Given entries:
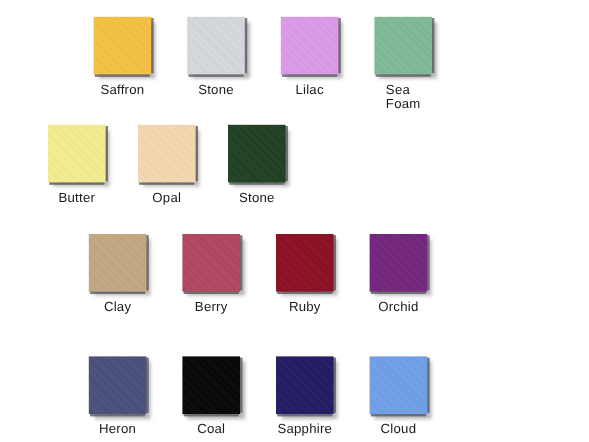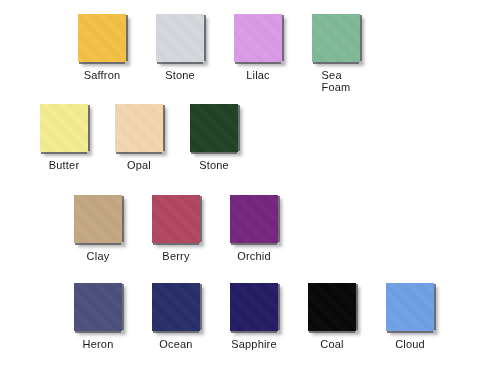--- a/index.html
+++ b/index.html
@@ -98,39 +98,39 @@
     <div class="swatch-row" style="left: 74px; top: 195px; gap: 30px;">
       <div class="swatch-cell">
         <div class="swatch-chip" style="background: rgb(196, 168, 130);"></div>
         <div class="swatch-label">Clay</div>
       </div>
       <div class="swatch-cell">
         <div class="swatch-chip" style="background: rgb(178, 69, 96);"></div>
         <div class="swatch-label">Berry</div>
       </div>
       <div class="swatch-cell">
+        <div class="swatch-chip" style="background: rgb(140, 14, 34);"></div>
+        <div class="swatch-label">Ruby</div>
+      </div>
+      <div class="swatch-cell">
         <div class="swatch-chip" style="background: rgb(115, 37, 125);"></div>
         <div class="swatch-label">Orchid</div>
       </div>
     </div>
-    <div class="swatch-row" style="left: 74px; top: 283px; gap: 30px;">
+    <div class="swatch-row" style="left: 74px; top: 297px; gap: 30px;">
       <div class="swatch-cell">
         <div class="swatch-chip" style="background: rgb(74, 79, 123);"></div>
         <div class="swatch-label">Heron</div>
       </div>
       <div class="swatch-cell">
-        <div class="swatch-chip" style="background: rgb(38, 44, 103);"></div>
-        <div class="swatch-label">Ocean</div>
+        <div class="swatch-chip" style="background: rgb(5, 5, 5);"></div>
+        <div class="swatch-label">Coal</div>
       </div>
       <div class="swatch-cell">
         <div class="swatch-chip" style="background: rgb(34, 26, 99);"></div>
         <div class="swatch-label">Sapphire</div>
-      </div>
-      <div class="swatch-cell">
-        <div class="swatch-chip" style="background: rgb(5, 5, 5);"></div>
-        <div class="swatch-label">Coal</div>
       </div>
       <div class="swatch-cell">
         <div class="swatch-chip" style="background: rgb(111, 160, 232);"></div>
         <div class="swatch-label">Cloud</div>
       </div>
     </div>
   </div>
 
 </body></html>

Directions: Repeat the material line for line. Pictures stay out of the copy.

Reply:
--- a/index.html
+++ b/index.html
@@ -98,39 +98,39 @@
     <div class="swatch-row" style="left: 74px; top: 195px; gap: 30px;">
       <div class="swatch-cell">
         <div class="swatch-chip" style="background: rgb(196, 168, 130);"></div>
         <div class="swatch-label">Clay</div>
       </div>
       <div class="swatch-cell">
         <div class="swatch-chip" style="background: rgb(178, 69, 96);"></div>
         <div class="swatch-label">Berry</div>
       </div>
       <div class="swatch-cell">
+        <div class="swatch-chip" style="background: rgb(140, 14, 34);"></div>
+        <div class="swatch-label">Ruby</div>
+      </div>
+      <div class="swatch-cell">
         <div class="swatch-chip" style="background: rgb(115, 37, 125);"></div>
         <div class="swatch-label">Orchid</div>
       </div>
     </div>
-    <div class="swatch-row" style="left: 74px; top: 283px; gap: 30px;">
+    <div class="swatch-row" style="left: 74px; top: 297px; gap: 30px;">
       <div class="swatch-cell">
         <div class="swatch-chip" style="background: rgb(74, 79, 123);"></div>
         <div class="swatch-label">Heron</div>
       </div>
       <div class="swatch-cell">
-        <div class="swatch-chip" style="background: rgb(38, 44, 103);"></div>
-        <div class="swatch-label">Ocean</div>
+        <div class="swatch-chip" style="background: rgb(5, 5, 5);"></div>
+        <div class="swatch-label">Coal</div>
       </div>
       <div class="swatch-cell">
         <div class="swatch-chip" style="background: rgb(34, 26, 99);"></div>
         <div class="swatch-label">Sapphire</div>
-      </div>
-      <div class="swatch-cell">
-        <div class="swatch-chip" style="background: rgb(5, 5, 5);"></div>
-        <div class="swatch-label">Coal</div>
       </div>
       <div class="swatch-cell">
         <div class="swatch-chip" style="background: rgb(111, 160, 232);"></div>
         <div class="swatch-label">Cloud</div>
       </div>
     </div>
   </div>
 
 </body></html>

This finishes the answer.